As the narrator, Demi Moore delivers greeting-card profundities and Griffith gets to strut her stuff; O’Donnell has a nice wry delivery when the infrequently funny line comes her way. But it’s the younger women’s movie, and they acquit themselves admirably, even if most of the creative energy in the film seems to have gone into the costumes and set design. It’s too bad, but in a year when female bonding is all over the screen, and uniformly dreadful to watch, “Now and Then” merely continues the trend.

* MPAA rating: PG-13, for adolescent sex discussions. Times guidelines: some adult situations and coarse language, but nothing kids don’t see on television.

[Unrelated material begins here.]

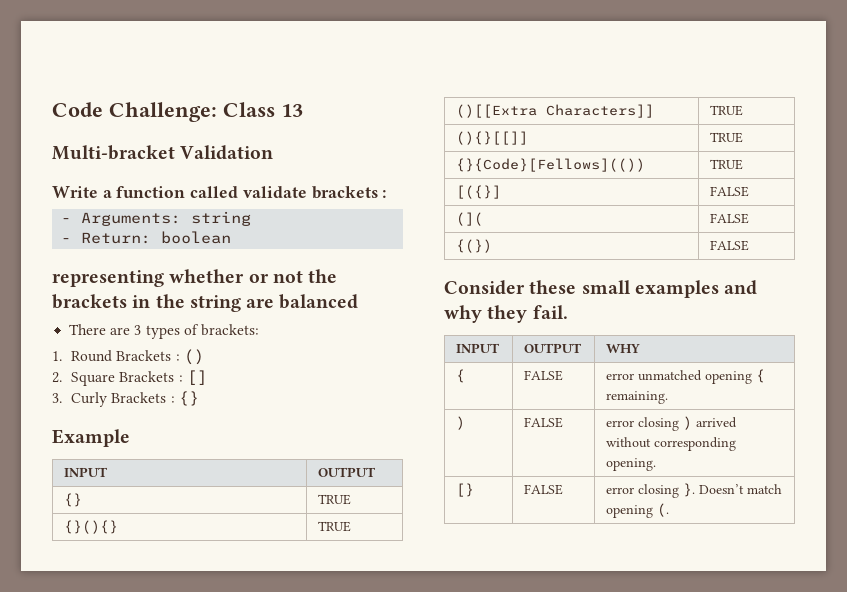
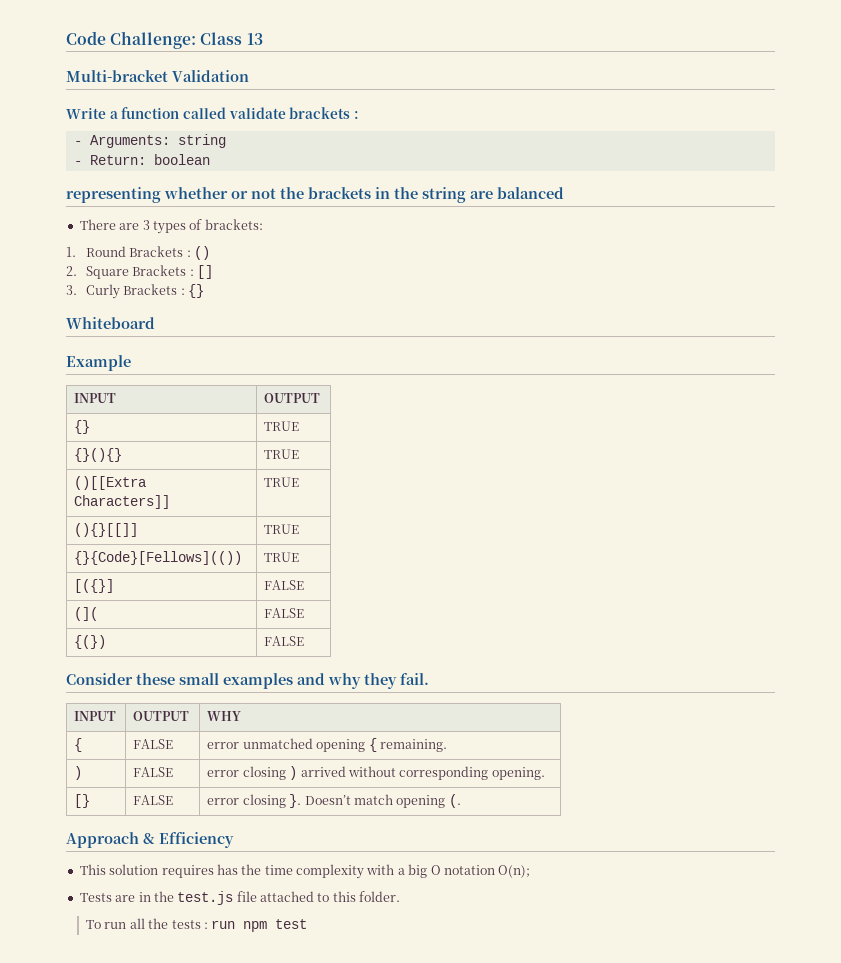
+ Whiteboard
+ Approach & Efficiency
+ This solution requires has the time complexity with a big O notation O(n);
+ Tests are in the test.js file attached to this folder.
+ To run all the tests : run npm test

(BEGIN TEXT OF INFOBOX / INFOGRAPHIC)

‘Now and Then’

Christina Ricci: young Roberta

Thora Birch: young Teeny

Gaby Hoffmann: young Samantha

Ashleigh Aston Moore: young Chrissy

Rosie O’Donnell: Roberta

Melanie Griffith: Teeny

Demi Moore: Samantha

Rita Wilson: Chrissy

A Moving Pictures production, released by New Line. Director Lesli Linka Glatter. Producers Suzanne Todd, Demi Moore. Screenplay I. Marlene King. Cinematographer Ueli Steiger. Editor Jaqueline Cambas. Costumes Deena Appel. Music Cliff Eidelman. Production design Gershon Ginsburg, Anne Kuljian. Art director Gershon Ginsburg. Running time: 1 hour, 38 minutes.

* In general release throughout Southern California.